West Virginia Code of State Rules
Agency 114 - Insurance Commission
Title 114 - LEGISLATIVE RULE INSURANCE COMMISSIONER
Series 114-78 - Individual Limited Health Benefits Plans
Section 114-78-5 - Eligibility

Current through Register Vol. XLI, No. 38, September 20, 2024

5.1. An insurer issuing limited health benefit individual health insurance policies shall, as part of the application process require the applicant to provide evidence of eligibility in a form satisfactory to the Insurance Commissioner and the insurer shall retain the evidence of eligibility as long as the policy remains in effect.
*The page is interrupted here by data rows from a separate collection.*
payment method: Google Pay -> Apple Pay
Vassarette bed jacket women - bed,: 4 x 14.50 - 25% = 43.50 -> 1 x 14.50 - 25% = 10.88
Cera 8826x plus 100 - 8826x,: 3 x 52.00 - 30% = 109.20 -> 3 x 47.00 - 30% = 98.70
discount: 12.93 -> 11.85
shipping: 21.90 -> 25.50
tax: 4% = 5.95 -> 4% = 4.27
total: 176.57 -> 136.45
5.2. An individual limited health benefits plan may only be offered to an adult between the ages of eighteen and sixty-four, inclusive, who:

a. Has not had a health benefit plan covering him or her for at least the prior twelve consecutive months: Provided, That such a plan may not be offered to an employee of an employer that offers a health benefits plan to its employees unless that employee does not qualify for coverage under such employer plan; or

b. Has lost coverage due to a qualifying event. A qualifying event includes loss of coverage due to:
(i) emancipation and resultant loss of coverage under a parent's or guardian's plan;

(ii) divorce and loss of coverage under the former spouse's plan;

(iii) termination of employment and resultant loss of coverage under an employer group plan, except for loss of employment for gross misconduct; or

(iv) involuntary termination of coverage under a group health benefit plan, except for termination due to nonpayment of premiums or fraud by the insured.

5.3. Every individual limited health benefits plan may limit eligibility on the basis of health status. Except as provided in section three, article fifteen-d, chapter thirty-three of the Code of West Virginia, an individual who has been treated for a health condition in the prior twelve months may have that condition excluded from coverage for the first twelve months of the policy term.